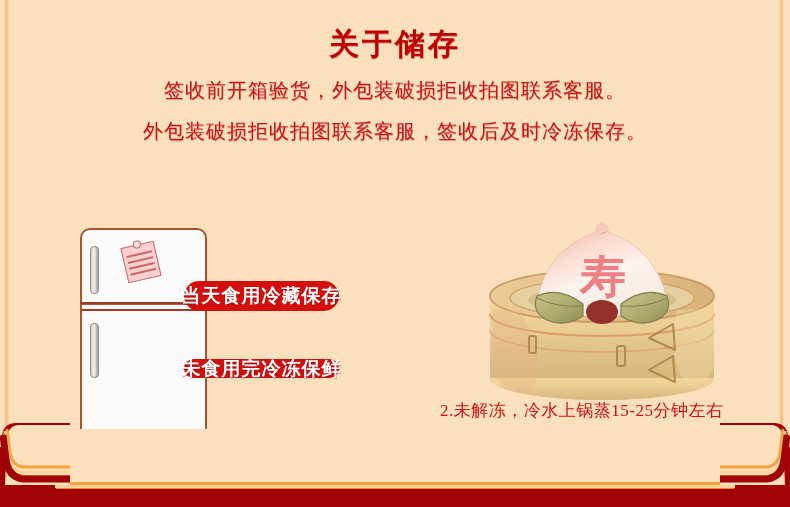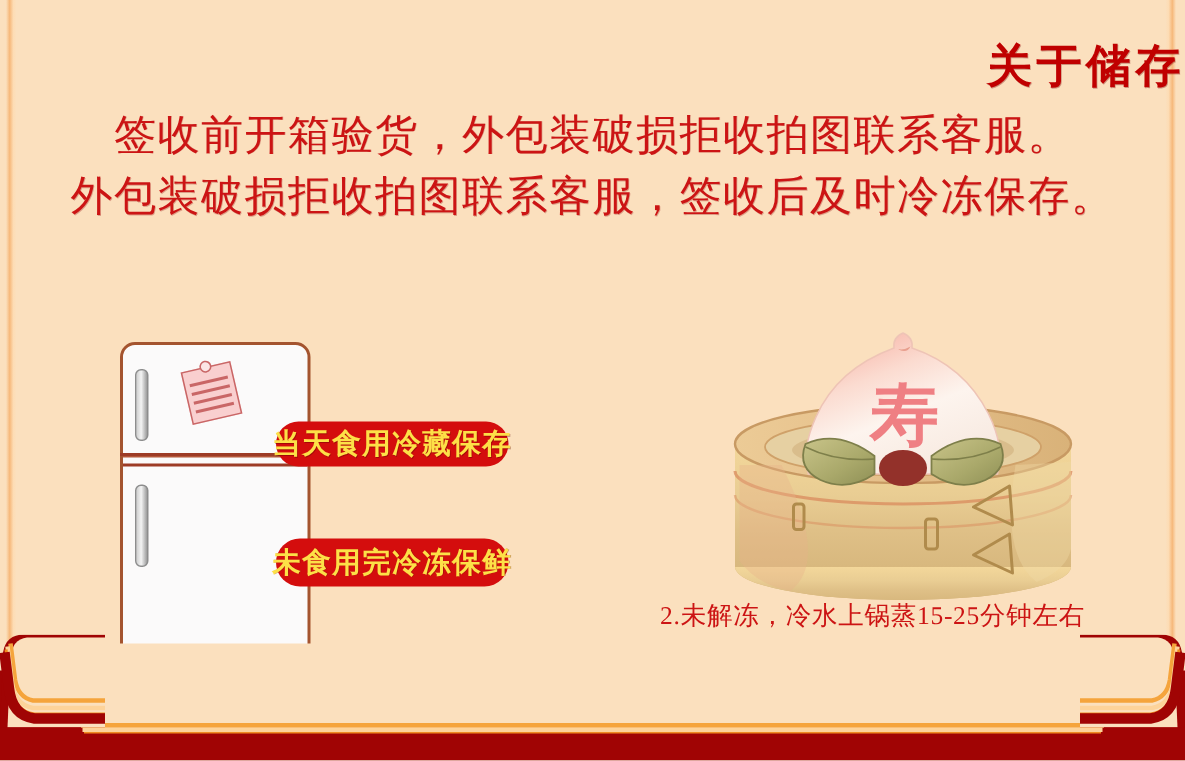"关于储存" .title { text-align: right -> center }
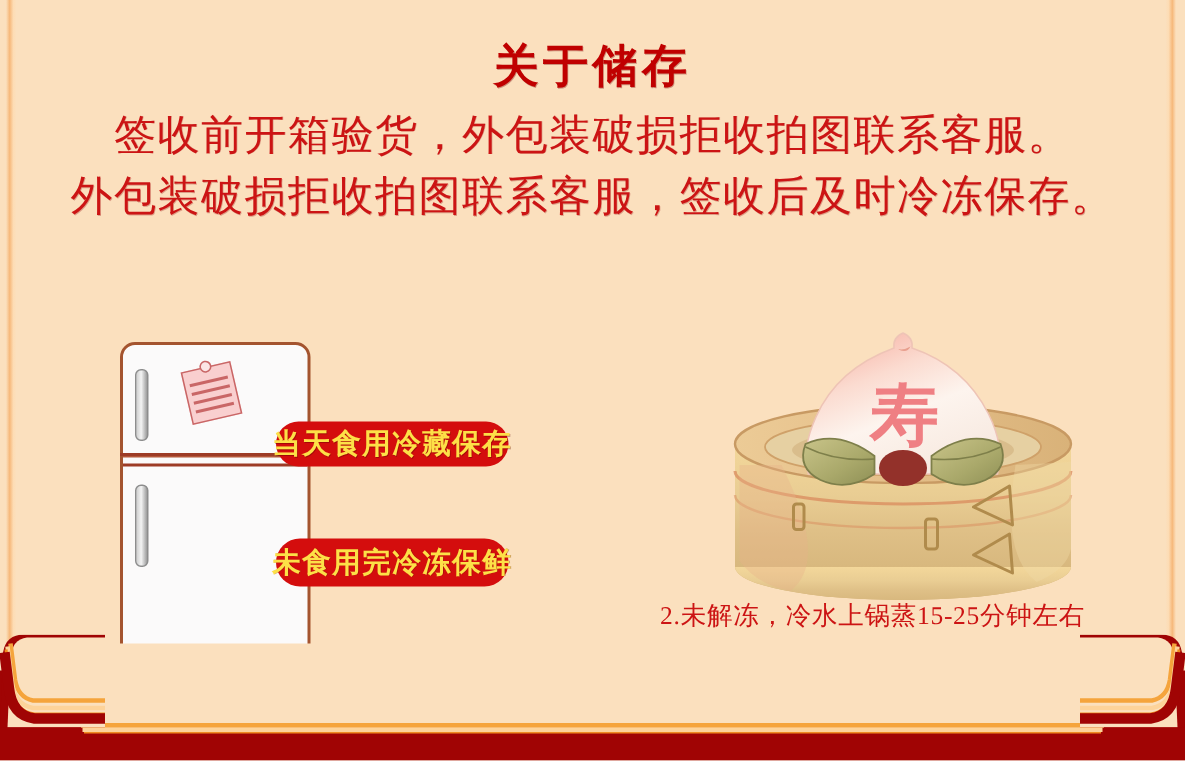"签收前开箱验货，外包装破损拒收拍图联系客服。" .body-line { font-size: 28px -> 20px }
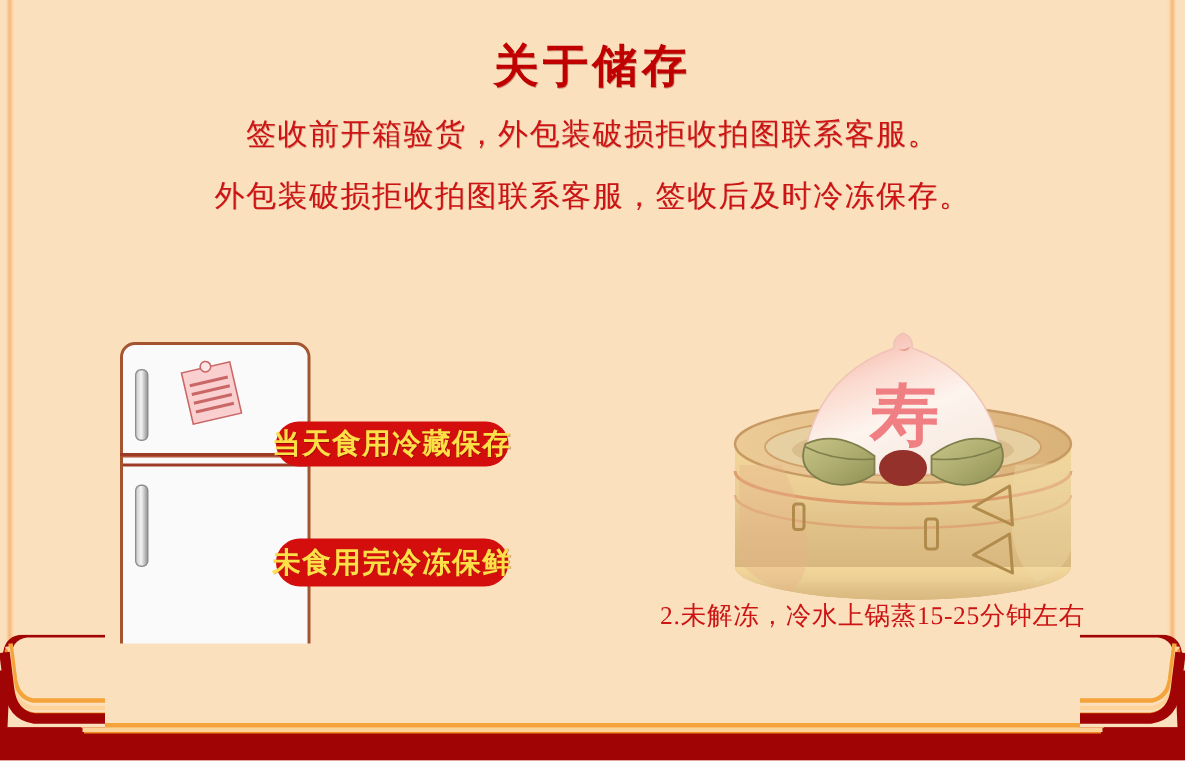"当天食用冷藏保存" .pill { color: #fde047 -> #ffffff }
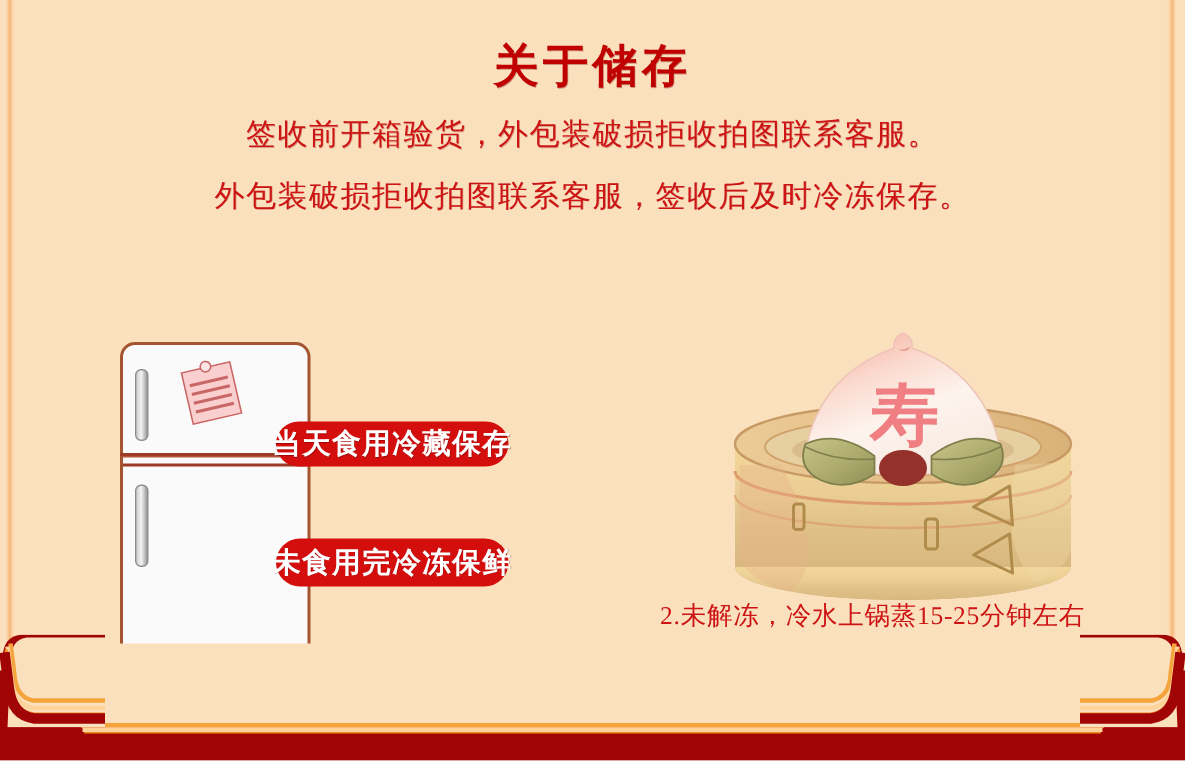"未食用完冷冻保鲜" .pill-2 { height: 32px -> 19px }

▬▬▬

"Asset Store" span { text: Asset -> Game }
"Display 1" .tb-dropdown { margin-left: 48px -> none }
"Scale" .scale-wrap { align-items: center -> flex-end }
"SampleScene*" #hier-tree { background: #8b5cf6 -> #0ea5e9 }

▬▬▬

**Task statement**
There is a line with "margin-left: 48px ->" and a line with "background: #8b5cf6 ->" above. Copy exactly those two lines and all lines between them, with nothing else.

**Worked solution**
"Display 1" .tb-dropdown { margin-left: 48px -> none }
"Scale" .scale-wrap { align-items: center -> flex-end }
"SampleScene*" #hier-tree { background: #8b5cf6 -> #0ea5e9 }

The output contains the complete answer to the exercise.